Prior to the autumn statement, six leading UK development and environment organisations have published new report showing how far the government has to go on low carbon energy, transport and heating.
These organisations include Christian Aid and the RSPB, who are calling on the chancellor to use the autumn statement to announce new investment in low carbon infrastructure.
While acknowledging that the government has, until recently, taken an international lead on low carbon development, they highlight the extent to which UK domestic policy is now undermining progress:
• Renewables investment is expected to drop by 96% by 2020-21.
• Total public investment in domestic energy efficiency declined from £1.5 billion to £0.7 billion in 2015 and the number of energy efficiency measures installed in homes fell by 80% in the same period.
• Government prioritisation of infrastructure projects like Heathrow will lock the UK into high carbon growth.
The organisations say the government has to act swiftly during this parliament to reverse these trends and get the UK back on track.
They emphasise the extent to which raising investment in the low carbon power, heat and transport sectors now will benefit the whole UK economy, boosting jobs and local growth. It would also open up opportunities for the UK to export its skills and expertise to the fast expanding global low carbon market.
• With continued government backing, the UK renewables industry could attract £47 billion in new investment from 2021 to 2026.
• Retrofitting more of the UK’s housing stock to improve its energy efficiency could unlock £73 billion in new investment and support 86,000 jobs a year.
• And, with new investment in skills and infrastructure for EV and autonomous vehicles, the UK could benefit from £51 billion a year investment and 320,000 new industrial jobs by 2030.
The report provides a menu of three actions the government must take to meet its low carbon commitments and realise these benefits:
• Allocate an additional £2 billion funding support for low carbon power post 2020
• Allocate funding to scale up low carbon heat technologies
• Continue to support people in buying ultra-low emission vehicles beyond 2018 and develop a nationwide network of publicly accessible low carbon charging points
Glyn Davies, acting chief executive at WWF-UK said:
“As a green industrial revolution gets underway worldwide, the UK – once a leading player in international climate negotiations and the first nation to adopt a domestic Climate Change Act – is in danger of slipping behind. Swift ratification of the Paris agreement and a comprehensive plan for low carbon growth are urgently needed to restore the confidence of investors, environmentalists and green entrepreneurs.”

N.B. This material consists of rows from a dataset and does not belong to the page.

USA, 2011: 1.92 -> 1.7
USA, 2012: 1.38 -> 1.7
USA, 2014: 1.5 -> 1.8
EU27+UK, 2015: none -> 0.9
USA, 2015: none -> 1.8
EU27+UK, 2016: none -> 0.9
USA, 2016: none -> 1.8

Chris Bain, director at the Catholic aid agency CAFOD, said:
“If we are to rise to the challenge set by Pope Francis to urgently tackle climate change and protect the world’s poorest people, then the UK has to stay on track with reducing its own carbon emissions and delivering the low carbon infrastructure that requires. We must look past temporary setbacks in policy and remain focused on the long term goal of being free of polluting fossil fuels by 2050.”
Martin Harper, conservation director at the RSPB, said:
“Investment in low carbon infrastructure is crucial not just for our future economic prosperity but also to protect the nature we love. We know that, with the right policies in place, it is possible to make the transition to a low carbon future in harmony with nature. As the government makes key decisions on infrastructure investment, it’s vital that impacts on the natural world are considered at an early stage. We urge the government to consider the recommendations in our analysis, and bring forward an ambitious low carbon investment plan as soon as possible.”

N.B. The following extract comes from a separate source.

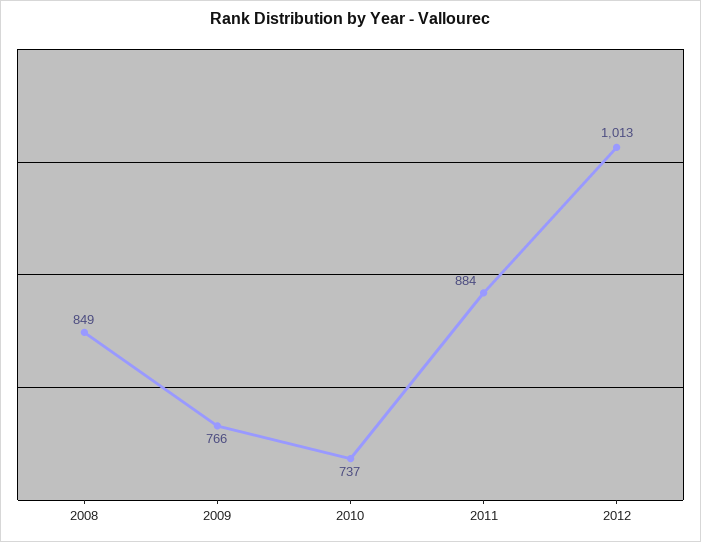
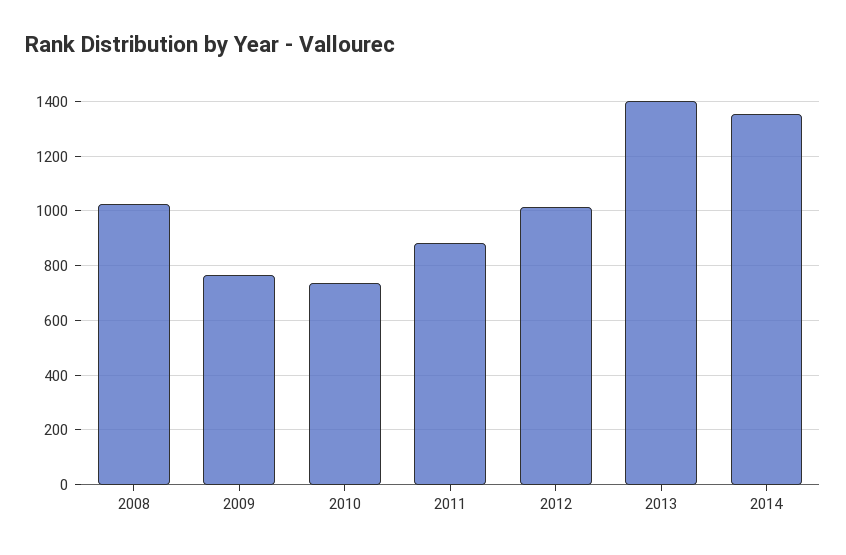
2008: 849 -> 1025
2013: none -> 1400
2014: none -> 1350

Loretta Minghella, chief executive of Christian Aid, said:
“The very countries being hit hardest by climate change are also priority markets for low carbon investments and exports. Green investment is growing fastest in low and middle income countries, and Britain is in pole position to partner with them using our skills and technologies to build resilient infrastructure. The prize is £43 trillion of investment in low carbon infrastructure in developing countries by 2030. However, Britain’s export strategy cannot springboard into these markets without a stronger domestic supply chain. If the UK does not match the level of vision and focused delivery of its global competitors, not only will it hurt the poorest hardest, but Britain will fund itself stuck in the slow lane while others overtake and race ahead.”
John Sauven, executive director at Greenpeace, said:
“The government should grasp the potential of the huge technological changes that have led to the cost of electric vehicles, renewable energy and battery storage falling over recent years. The UK is well positioned to be a leader in the next industrial revolution especially for electric vehicles and offshore wind. But if we miss the opportunity, other countries will seize it, and we will miss out on new jobs, sustainable economic growth and export potential. The air that we breathe would also benefit from a detox that investing now in electric vehicles could deliver.”
Leah Davis, acting director at Green Alliance, said:
“The government has given welcome early signs that it is committed to ambitious leadership on climate change. But, in the wake of the US election result, it is now critical that it states its position unequivocally to the world and backs it up with clear actions. The autumn statement is an ideal opportunity for the government to show it is serious about action at home, providing much needed fiscal support for low carbon power, heat and transport.”